After depositing larger sums — often $10,000 or more — their balances in the app soared to $40,000 but could never be withdrawn. So-called Investment experts pressured them to send more money to companies like Omega Teknoloji ve Danışmanlık, only for all balances to be wiped. Through the Turkish consumer complaint site “Şikayet Var,” the gendarmerie identified 16 Turkish victims in Istanbul who testified to the same pattern.
The Turkish case took on another twist when Dutch-Afghan doctor Abdul Ghaffar Mohaghegh surfaced as a complainant. He claimed to represent 3,000 victims with $103 million in losses, but Dutch investors insist he was himself a partner in the scam.
They allege Mohaghegh organized Bosporus boat tours in Istanbul to lure Dutch investors and suspect he was the one who tipped off authorities about Szakacs’s villa. His convenient presence in Turkey at the time of the arrests, combined with speculation about state ties, has fueled suspicions that the whistleblowing was part of an internal feud among the fraudsters.

The OmegaPro saga highlights why international fraudsters increasingly gravitate toward Turkey. Loopholes in citizenship-by-investment schemes, deliberately created by the corrupt government of President Recep Tayyip Erdogan, allowed Szakacs to assume a new Turkish identity. Turkey’s booming but weakly regulated crypto sector provided fertile ground for laundering.
The Nationalist Movement Party (MHP), a close ally of the Erdoğan government with significant influence in the police and judiciary, has long been notorious for shielding organized crime figures from criminal crackdowns. Szakacs’s ability to operate freely for several years in Turkey, moving vast sums of money through Turkish financial institutions that should have triggered regulatory alarms, strongly suggests he enjoyed political protection.

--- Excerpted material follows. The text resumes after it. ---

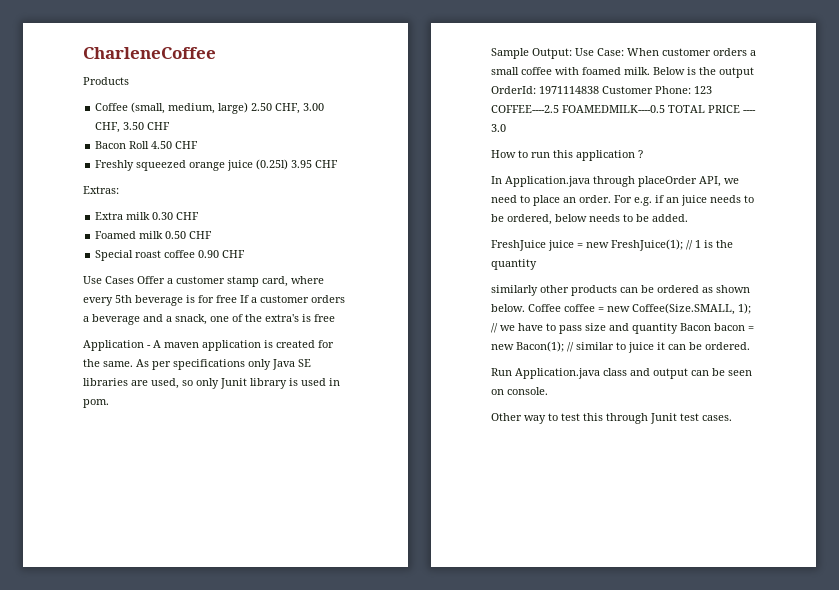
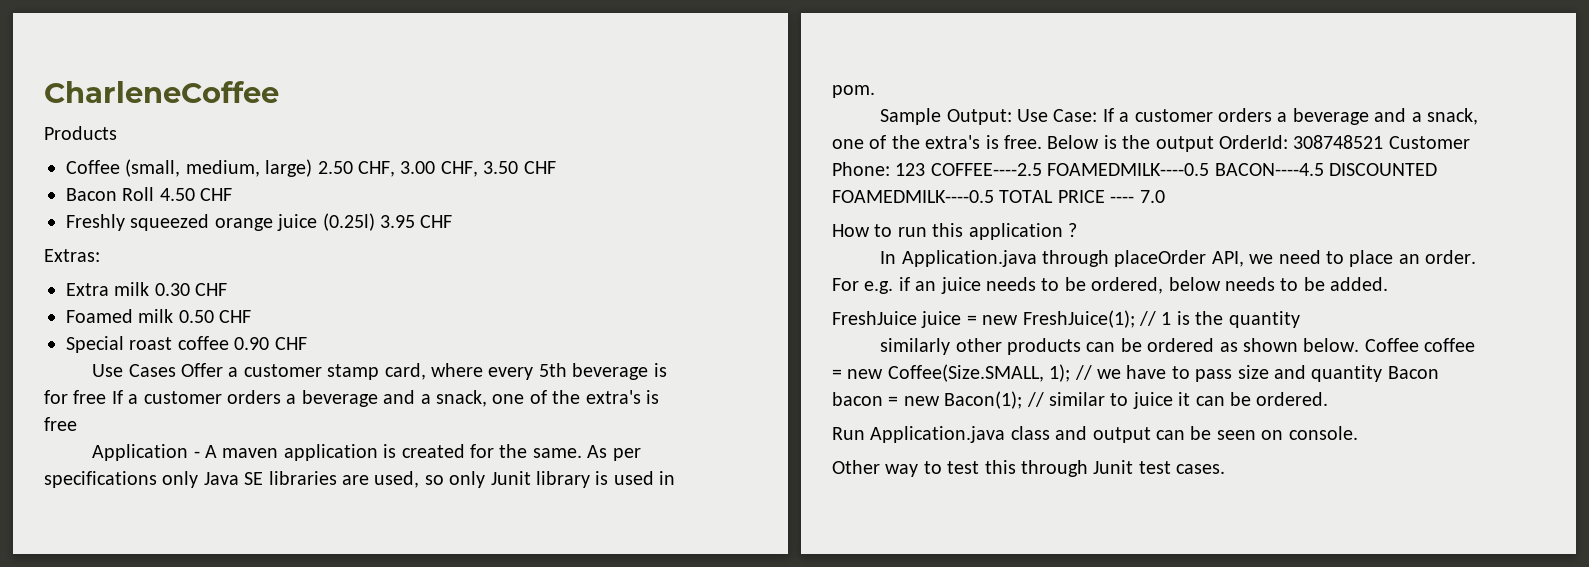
- Sample Output: Use Case: When customer orders a small coffee with foamed milk.
+ Sample Output: Use Case: If a customer orders a beverage and a snack, one of the extra's is free.
- Below is the output OrderId: 1971114838 Customer Phone: 123 COFFEE----2.5 FOAMEDMILK----0.5 TOTAL PRICE ---- 3.0
+ Below is the output OrderId: 308748521 Customer Phone: 123 COFFEE----2.5 FOAMEDMILK----0.5 BACON----4.5 DISCOUNTED FOAMEDMILK----0.5 TOTAL PRICE ---- 7.0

Yet, despite fraud alerts issued by European regulators as early as 2022, Turkish authorities only acted in 2024, fueling suspicions of regulatory complacency or deliberate shielding. Mounting international pressure may have finally tipped the balance, making Szakacs and his close associate too costly to protect and prompting the Erdoğan government to authorize their arrests.

Whether Turkish authorities are genuinely determined to pursue this case to its full extent through indictment and trial remains to be seen. Given the judiciary’s vulnerability to corruption and political interference in Turkey, there is a real possibility that Szakacs and his associates could ultimately buy their way out of legal jeopardy.
The collapse of OmegaPro is the latest in a series of scandals tying Turkey to global financial crime. From OneCoin’s network to the collapse of the domestic Thodex exchange to Reza Zarrab’s gold-for-oil laundering, Turkey has repeatedly surfaced as a haven where fraudsters can operate, hide or negotiate protection.
Experts warn that unless Ankara strengthens financial regulation, tightens its citizenship-by-investment schemes, eliminates corruption and political interference in law enforcement and the judiciary and improves international cooperation, steps that currently appear highly unlikely, Turkey risks cementing its reputation as a global hub for financial fraud.
For the millions of OmegaPro victims, from Istanbul to Bogotá to Lagos, the Acarkent villa raids and high-profile arrests in Turkey are a stark reminder that the road to justice may still be long and that Turkey’s actions will be decisive in determining whether the stolen billions are ever recovered.